Traceback of TorchScript (most recent call last):
RuntimeError: The following operation failed in the TorchScript interpreter.
Traceback of TorchScript (most recent call last):
RuntimeError: The size of tensor a (128) must match the size of tensor b (3) at non-singleton dimension 3

I dont really understand why this error arises here and not in the test. I also do not understand why this error only happens when using jit.script.

@guillemsimeon
Copy link
Collaborator

Is the problem happening only when trying to train, or also when doing inference on both energies and forces?

@RaulPPelaez
Copy link
Collaborator Author

I updated the TorchScript test to try and do a double backwards, it passes without issues.
I can do inference and backpropagation of an scripted TorchMD_Net module, but if I give LNNP an scripted module, or try to script LLNP itself (either calling jit.script on it or using the Lighning to_torchscript() member) I get that error.

@RaulPPelaez
Copy link
Collaborator Author

Given that TorchScript is not really intended to be used in training within TorchMD-Net as of now this PR in its current state leaves tensornet at the same level of compatibility as ET (I cannot use script during training with any model), that is the tests pass. One can script TorchMD-Net set up with tensornet, store it, load it and do inference and backprop on it.

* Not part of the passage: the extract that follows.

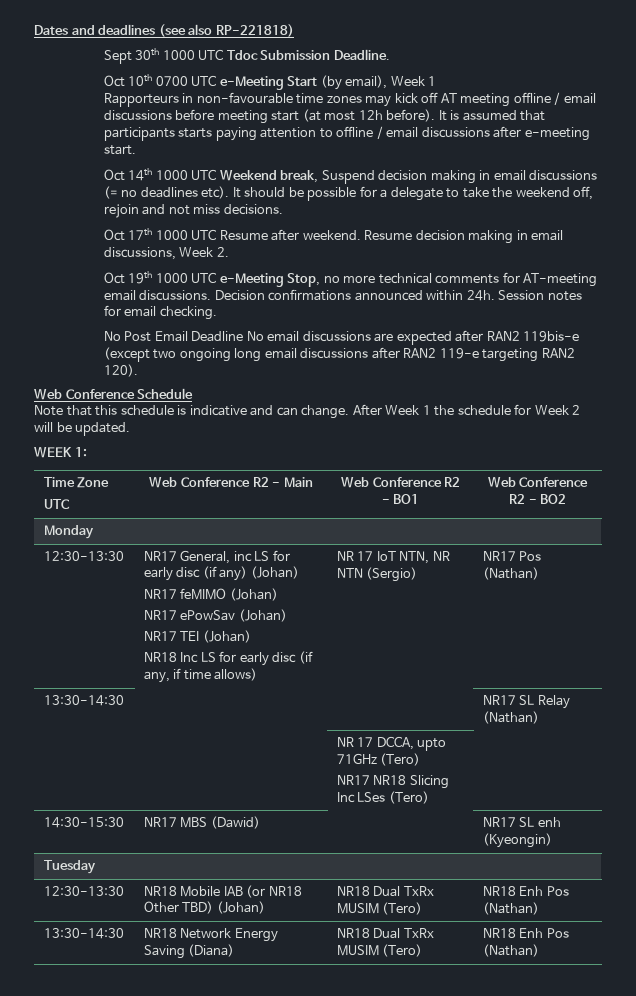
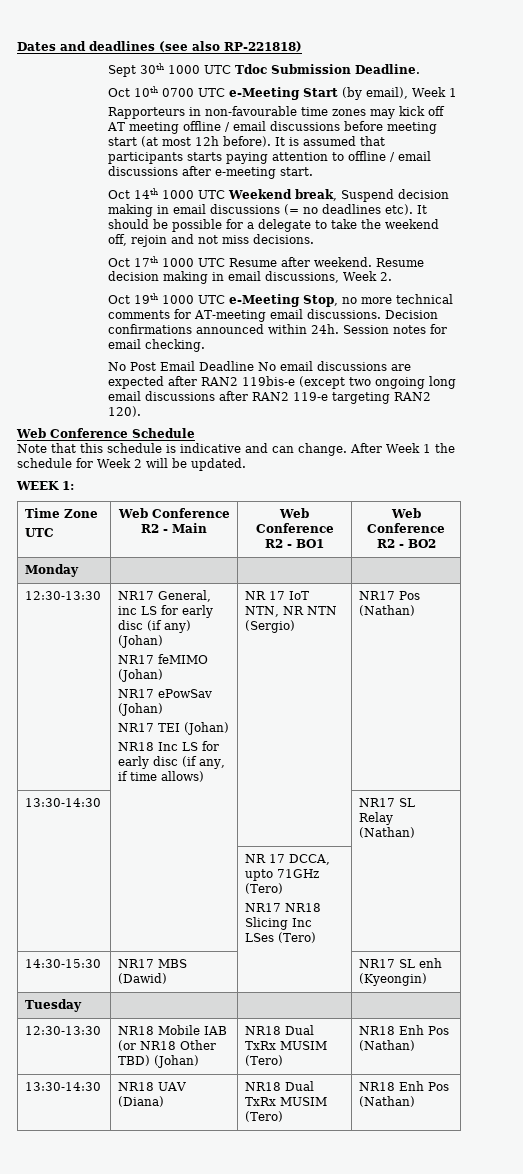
- 13:30-14:30 | NR18 Network Energy Saving (Diana) | NR18 Dual TxRx MUSIM (Tero) | NR18 Enh Pos (Nathan)
+ 13:30-14:30 | NR18 UAV (Diana) | NR18 Dual TxRx MUSIM (Tero) | NR18 Enh Pos (Nathan)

Provided this I think we should merge this now. Please review!

@guillemsimeon
Copy link
Collaborator

I am ok with leaving it just compatible at this point, but accelerating training might be useful even if it is a 10%. Anyway, I remember that at some point we could train? That's when we saw the limited speedup of 10-20%, right?

@RaulPPelaez
Copy link
Collaborator Author

I was not able to trace the model. I am leaving that aside for now... Just for the record, the error I get in test_train when trying to trace is this:

torchmd-net/torchmdnet/module.py:128: UserWarning: Using a target size (torch.Size([8, 1])) that is different to the input size (torch.Size([50, 1])). 
This will likely lead to incorrect results due to broadcasting. Please ensure they have the same size.                                                                       
    loss_y = loss_fn(y, batch.y)   

Batch size is 8 in this test, I believe the issue is that the batch size is different for testing, val, and training. The scripted/traced model is cool with training, but when the shape of the input changes for testing it gets confused.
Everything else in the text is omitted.